Work request:
Some lines below hold "padding". Pick them out and copy them.

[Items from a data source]
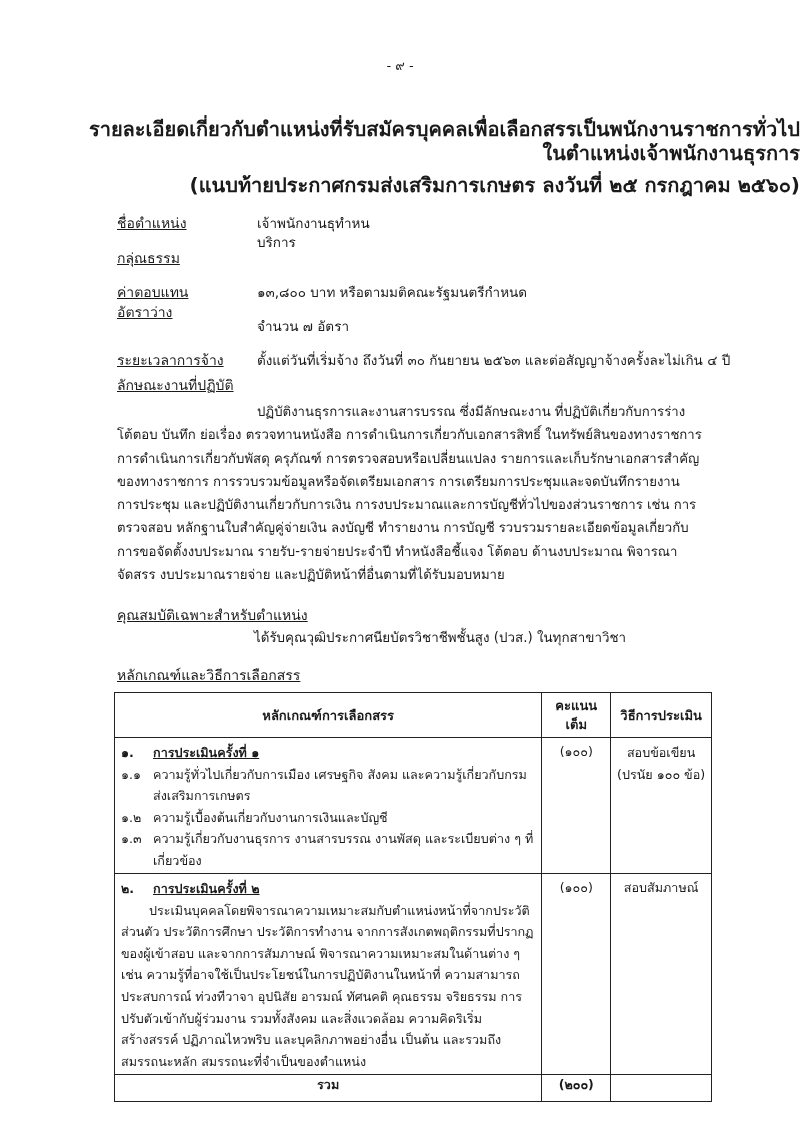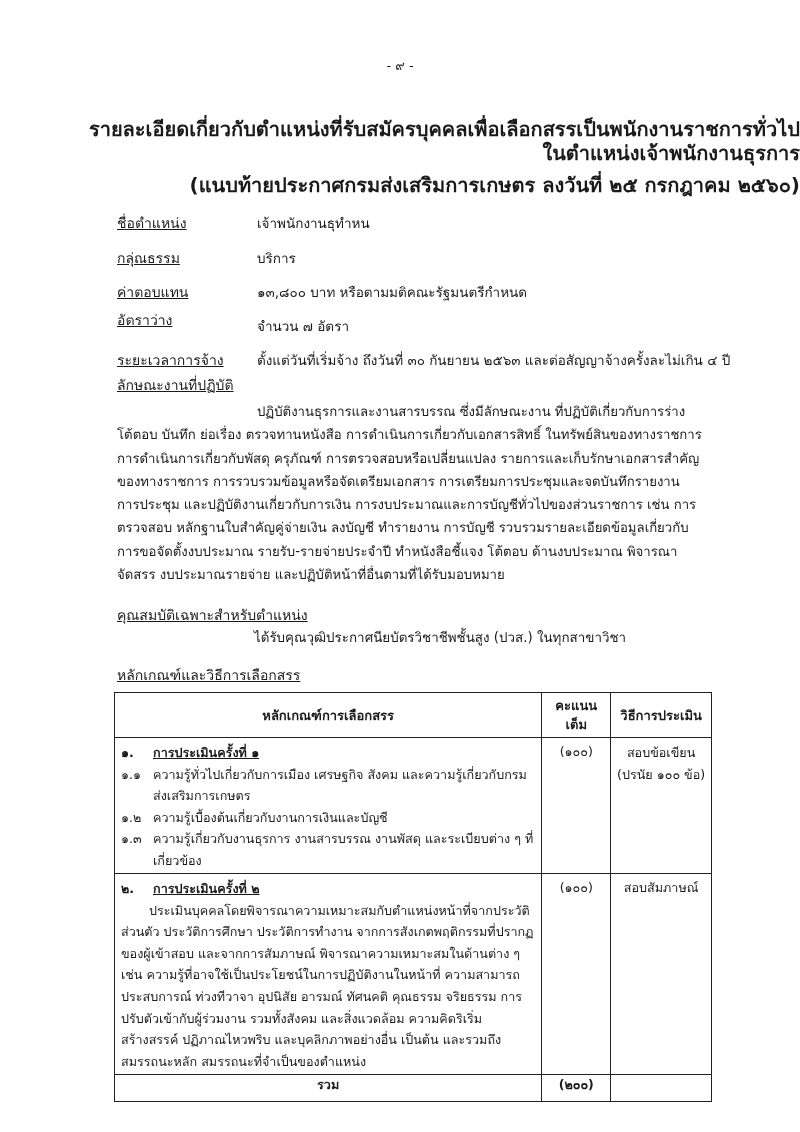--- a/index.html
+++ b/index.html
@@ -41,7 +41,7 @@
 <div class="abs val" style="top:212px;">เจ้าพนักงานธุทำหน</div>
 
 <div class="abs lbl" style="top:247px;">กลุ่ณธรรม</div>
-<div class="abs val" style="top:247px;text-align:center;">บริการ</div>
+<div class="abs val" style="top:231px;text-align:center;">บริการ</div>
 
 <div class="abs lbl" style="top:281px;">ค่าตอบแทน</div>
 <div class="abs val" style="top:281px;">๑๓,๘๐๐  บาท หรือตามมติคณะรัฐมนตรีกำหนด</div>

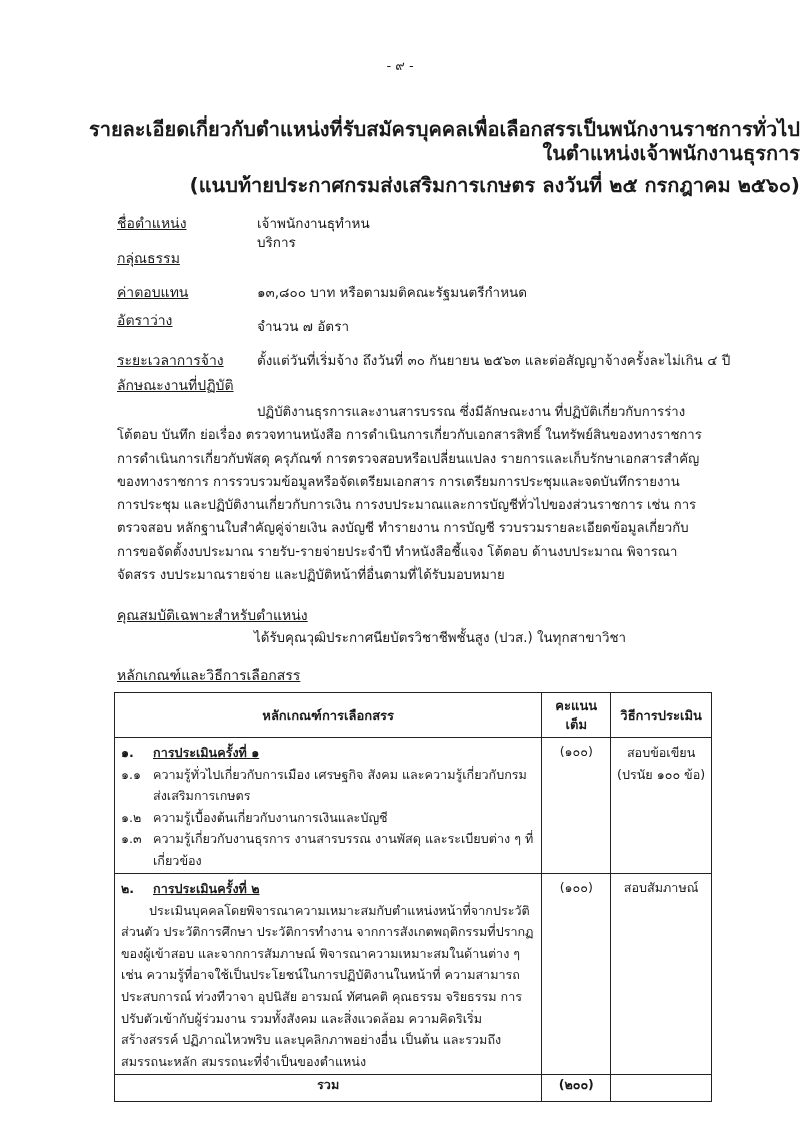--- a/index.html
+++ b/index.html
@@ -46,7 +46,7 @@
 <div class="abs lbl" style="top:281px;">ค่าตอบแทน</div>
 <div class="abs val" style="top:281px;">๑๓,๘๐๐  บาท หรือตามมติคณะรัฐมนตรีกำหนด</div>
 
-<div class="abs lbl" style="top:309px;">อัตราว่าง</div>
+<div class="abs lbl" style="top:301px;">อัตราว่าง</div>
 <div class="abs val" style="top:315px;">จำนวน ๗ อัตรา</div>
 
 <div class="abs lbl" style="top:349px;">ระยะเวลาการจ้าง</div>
---
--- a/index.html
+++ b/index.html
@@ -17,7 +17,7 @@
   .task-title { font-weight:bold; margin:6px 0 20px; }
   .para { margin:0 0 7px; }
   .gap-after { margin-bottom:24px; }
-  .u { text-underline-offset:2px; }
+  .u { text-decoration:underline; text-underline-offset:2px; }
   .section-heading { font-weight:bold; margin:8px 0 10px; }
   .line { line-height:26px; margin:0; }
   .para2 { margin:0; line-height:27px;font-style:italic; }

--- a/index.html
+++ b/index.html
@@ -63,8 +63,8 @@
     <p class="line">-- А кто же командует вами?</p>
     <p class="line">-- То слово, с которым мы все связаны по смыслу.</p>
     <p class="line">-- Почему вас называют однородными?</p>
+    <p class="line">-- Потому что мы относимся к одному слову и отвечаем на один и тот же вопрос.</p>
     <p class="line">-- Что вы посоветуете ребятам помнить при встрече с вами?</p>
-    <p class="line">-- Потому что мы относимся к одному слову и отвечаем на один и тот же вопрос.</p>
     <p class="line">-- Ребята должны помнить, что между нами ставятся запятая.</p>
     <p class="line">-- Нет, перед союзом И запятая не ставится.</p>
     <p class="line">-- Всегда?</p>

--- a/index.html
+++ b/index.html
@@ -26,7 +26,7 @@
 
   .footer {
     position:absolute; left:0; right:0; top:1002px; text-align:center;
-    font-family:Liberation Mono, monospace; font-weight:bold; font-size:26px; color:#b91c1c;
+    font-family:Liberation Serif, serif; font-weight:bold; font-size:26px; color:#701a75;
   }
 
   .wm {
==
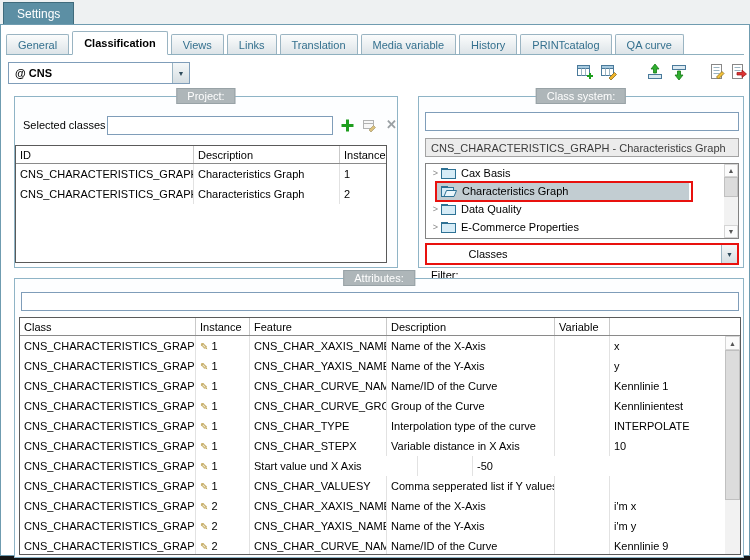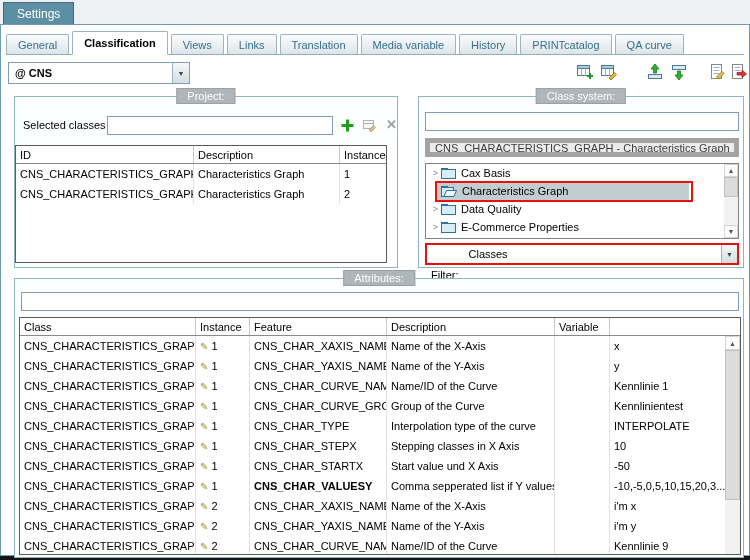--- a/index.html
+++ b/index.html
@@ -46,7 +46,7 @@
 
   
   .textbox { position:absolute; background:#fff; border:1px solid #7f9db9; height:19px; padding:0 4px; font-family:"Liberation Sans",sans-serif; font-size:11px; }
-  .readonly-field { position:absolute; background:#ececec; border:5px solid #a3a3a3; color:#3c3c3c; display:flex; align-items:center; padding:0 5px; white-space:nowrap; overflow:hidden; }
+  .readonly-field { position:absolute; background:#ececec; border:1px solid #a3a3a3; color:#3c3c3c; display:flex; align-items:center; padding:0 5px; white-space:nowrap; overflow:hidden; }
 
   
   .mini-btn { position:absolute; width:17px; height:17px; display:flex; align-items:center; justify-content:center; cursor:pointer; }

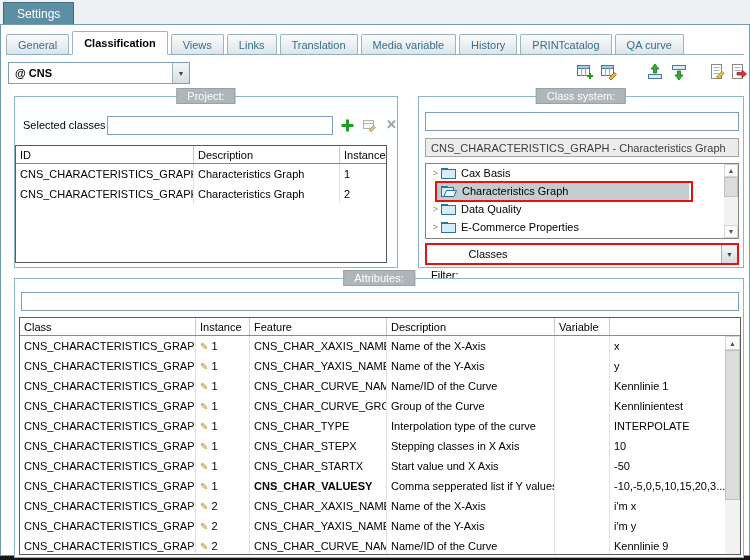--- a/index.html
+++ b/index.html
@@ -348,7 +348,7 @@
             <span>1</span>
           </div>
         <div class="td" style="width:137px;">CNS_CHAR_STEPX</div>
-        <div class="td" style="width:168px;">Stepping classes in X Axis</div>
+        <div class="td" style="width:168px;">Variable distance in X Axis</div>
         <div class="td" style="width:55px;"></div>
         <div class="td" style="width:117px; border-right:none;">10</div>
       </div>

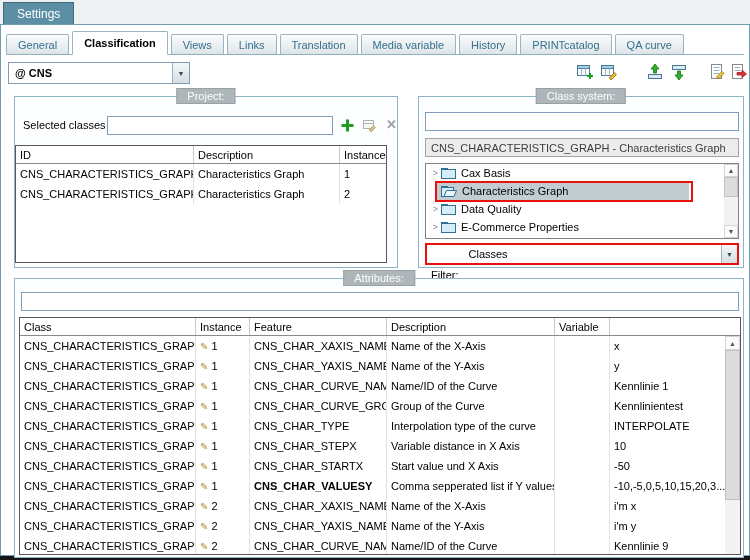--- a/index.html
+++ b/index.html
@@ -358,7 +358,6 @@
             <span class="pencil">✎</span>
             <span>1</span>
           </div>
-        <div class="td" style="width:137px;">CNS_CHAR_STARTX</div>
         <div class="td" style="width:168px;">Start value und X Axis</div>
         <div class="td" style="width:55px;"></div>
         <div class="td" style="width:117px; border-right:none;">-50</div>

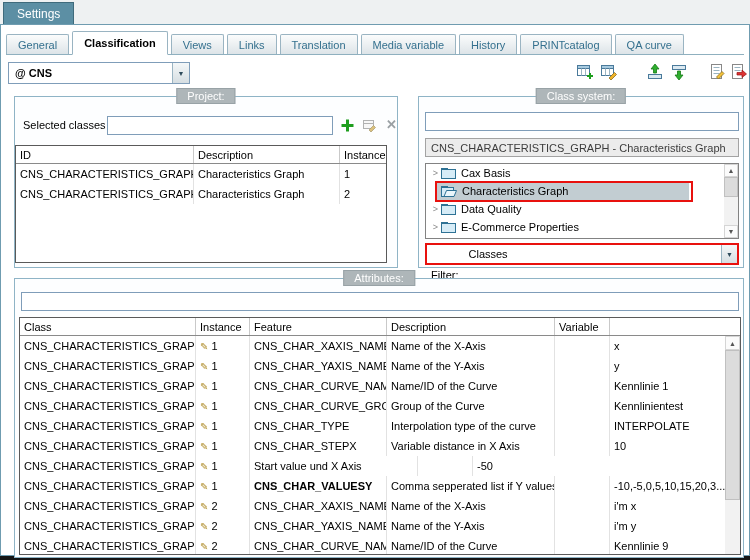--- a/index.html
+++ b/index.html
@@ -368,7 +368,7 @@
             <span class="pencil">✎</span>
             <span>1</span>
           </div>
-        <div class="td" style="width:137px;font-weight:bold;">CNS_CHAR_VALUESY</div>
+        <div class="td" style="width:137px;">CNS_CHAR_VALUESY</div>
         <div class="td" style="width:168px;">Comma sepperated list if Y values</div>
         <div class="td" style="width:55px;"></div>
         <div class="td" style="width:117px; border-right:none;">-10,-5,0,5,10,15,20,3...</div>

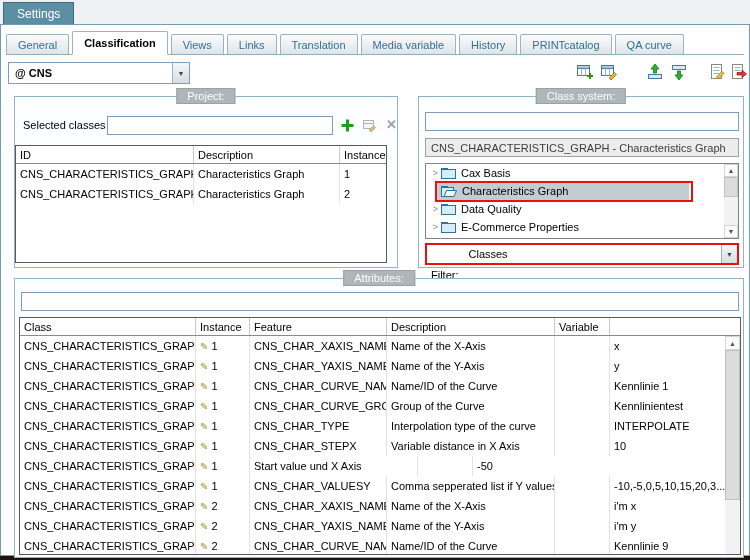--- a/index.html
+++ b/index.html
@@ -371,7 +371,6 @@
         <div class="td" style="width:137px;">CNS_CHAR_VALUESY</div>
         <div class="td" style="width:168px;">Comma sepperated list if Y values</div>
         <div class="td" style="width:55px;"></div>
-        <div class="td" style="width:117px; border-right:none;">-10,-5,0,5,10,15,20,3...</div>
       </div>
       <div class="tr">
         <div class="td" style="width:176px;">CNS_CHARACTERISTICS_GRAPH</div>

Result:
   .textbox { position:absolute; background:#fff; border:1px solid #7f9db9; height:19px; padding:0 4px; font-family:"Liberation Sans",sans-serif; font-size:11px; }
-  .readonly-field { position:absolute; background:#ececec; border:5px solid #a3a3a3; color:#3c3c3c; display:flex; align-items:center; padding:0 5px; white-space:nowrap; overflow:hidden; }
+  .readonly-field { position:absolute; background:#ececec; border:1px solid #a3a3a3; color:#3c3c3c; display:flex; align-items:center; padding:0 5px; white-space:nowrap; overflow:hidden; }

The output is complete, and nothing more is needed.